The interim final rule will not impose additional information
collection requirements on the public under the Paperwork Reduction Act
of 1995 (44 U.S.C. 3501-3511). This rule is being issued as an interim
final rule, with comment period, as an exception to our standard
practice of soliciting public comments prior to issuance. The Assistant
Secretary of Defense (Health Affairs) has determined that following the
standard practice in this case would be impracticable, unnecessary, and
contrary to the public interest. This determination is based on several
factors. First, this change directly implements a statutory amendment
enacted by Congress expressively for this purpose. Second, this rule
implements the statutory policy without embellishment. All public
comments are invited.
List of Subject in 32 CFR Part 199
Claims, Handicapped, Health insurance, Military personnel.
PART 199--[AMENDED]
Accordingly, 32 CFR 199 is amended as follows:
1. The authority citation for Part 199 continues to read as
follows:
Authority: 5 U.S.C. 301 and 10 U.S.C. Chapter 55.
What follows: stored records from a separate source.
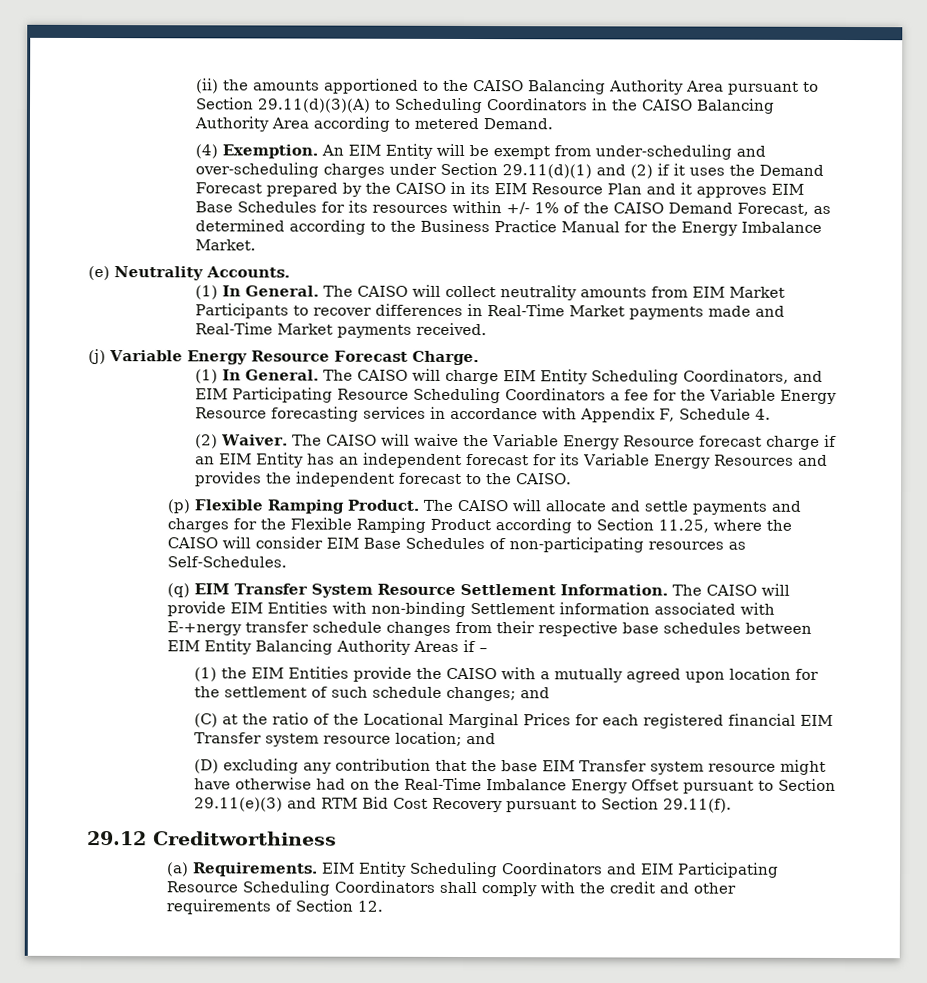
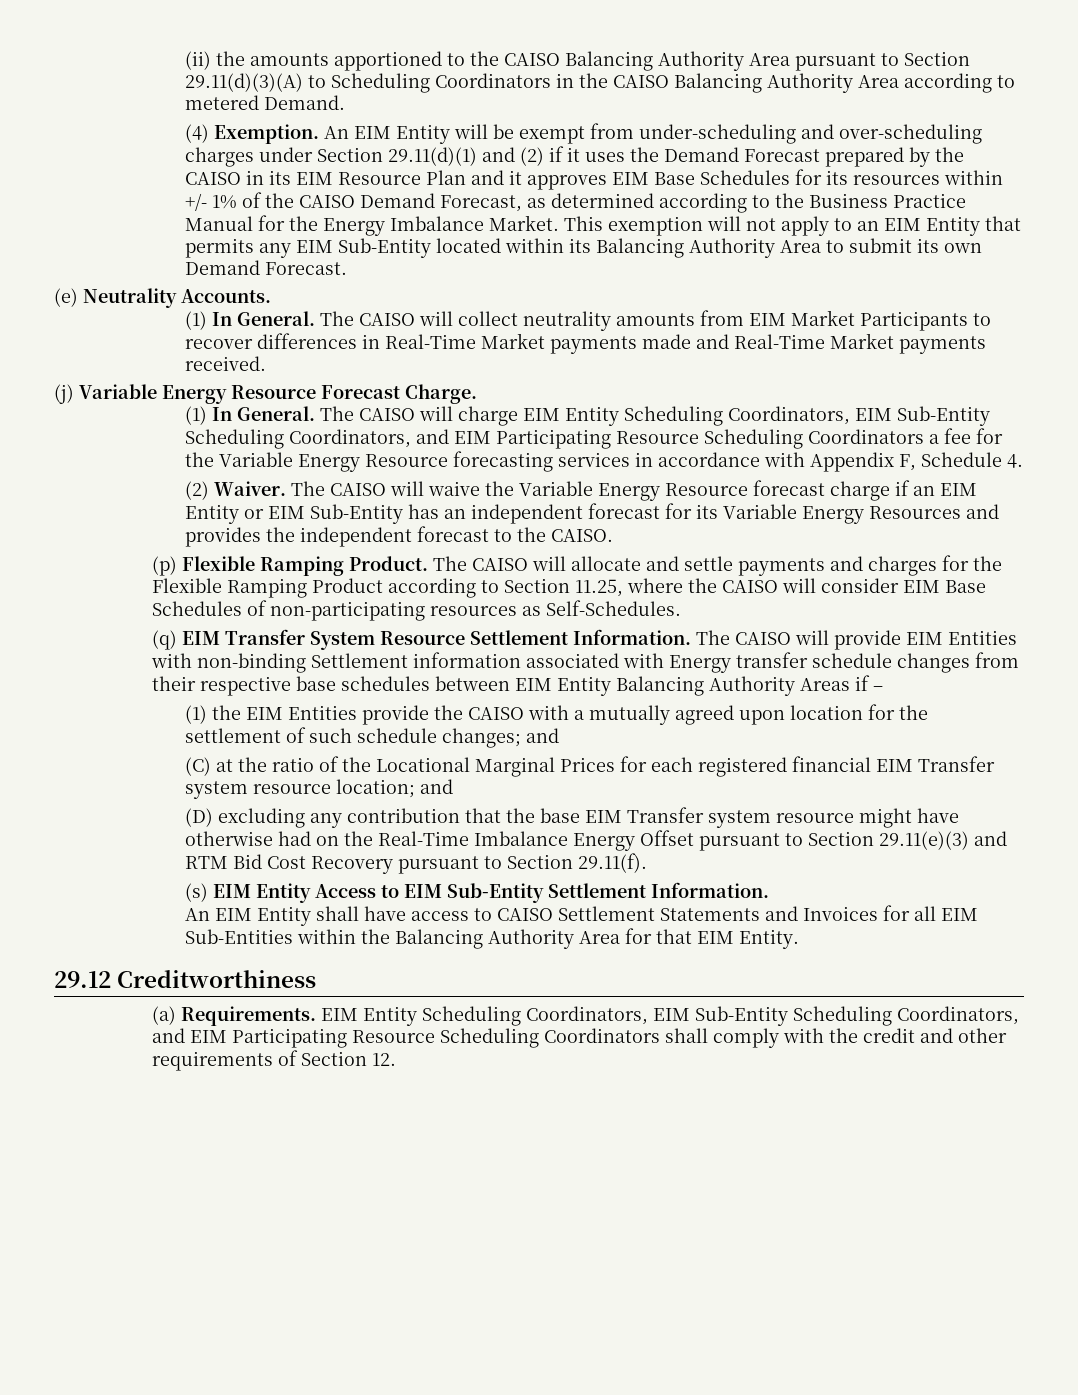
+ This exemption will not apply to an EIM Entity that permits any EIM Sub-Entity located within its Balancing Authority Area to submit its own Demand Forecast.
- The CAISO will charge EIM Entity Scheduling Coordinators, and EIM Participating Resource Scheduling Coordinators a fee for the Variable Energy Resource forecasting services in accordance with Appendix F, Schedule 4.
+ The CAISO will charge EIM Entity Scheduling Coordinators, EIM Sub-Entity Scheduling Coordinators, and EIM Participating Resource Scheduling Coordinators a fee for the Variable Energy Resource forecasting services in accordance with Appendix F, Schedule 4.
- The CAISO will waive the Variable Energy Resource forecast charge if an EIM Entity has an independent forecast for its Variable Energy Resources and provides the independent forecast to the CAISO.
+ The CAISO will waive the Variable Energy Resource forecast charge if an EIM Entity or EIM Sub-Entity has an independent forecast for its Variable Energy Resources and provides the independent forecast to the CAISO.
- The CAISO will provide EIM Entities with non-binding Settlement information associated with E-+nergy transfer schedule changes from their respective base schedules between EIM Entity Balancing Authority Areas if –
+ The CAISO will provide EIM Entities with non-binding Settlement information associated with Energy transfer schedule changes from their respective base schedules between EIM Entity Balancing Authority Areas if –
+ (s) EIM Entity Access to EIM Sub-Entity Settlement Information.
+ An EIM Entity shall have access to CAISO Settlement Statements and Invoices for all EIM Sub-Entities within the Balancing Authority Area for that EIM Entity.
- EIM Entity Scheduling Coordinators and EIM Participating Resource Scheduling Coordinators shall comply with the credit and other requirements of Section 12.
+ EIM Entity Scheduling Coordinators, EIM Sub-Entity Scheduling Coordinators, and EIM Participating Resource Scheduling Coordinators shall comply with the credit and other requirements of Section 12.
2. Section 199.4(a) is amended by revising paragraphs (a)(9) and
(a)(9)(i)(B).
Sec. 199.4 Basic program benefits.
(a) * * *
* * * * *
(9) Nonavailability Statements within a 40-mile catchment area. In
some geographic locations, it is necessary for CHAMPUS beneficiaries
not enrolled in TRICARE Prime to determine whether the required medical
care can be provided through a Uniformed Services facility. If the
required care cannot be provided, the hospital commander, or designee,
will issue a Nonavailability Statement (DD form 1251). Except for
emergencies, a Nonavailability Statement should be issued before
medical care is obtained from a civilian source. Failure to secure such
a statement may waive the beneficiary's rights to benefits under
CHAMPUS.
(i) * * *
(A) * * *
(B) For CHAMPUS beneficiaries who are not enrolled in TRICARE
Prime, an NAS is required for services in connection with non-emergency
inpatient hospital care and outpatient and inpatient maternity care if
such services are available at a facility of the Uniformed Services
located within a 40-mile radius of the residence of the beneficiary,
except that an NAS is not required for services otherwise available at
a facility of the Uniformed Services located within a 40-mile radius of
the beneficiary's residence when another insurance plan or program
provides the beneficiary primary coverage for the services. For
maternity care, an NAS is required for services related to outpatient
prenatal, outpatient or inpatient delivery, and outpatient post-partum
care subsequent to the visit that confirms the pregnancy. The
requirement for an NAS does not apply to beneficiaries enrolled in
TRICARE Prime, even when those beneficiaries use the point-of-service
option under Sec. 199.17(n)(3).
* * * * *
Dated: December 16, 1999.
L.M. Bynum,
Alternate OSD Federal Register Liaison Officer, Department of Defense.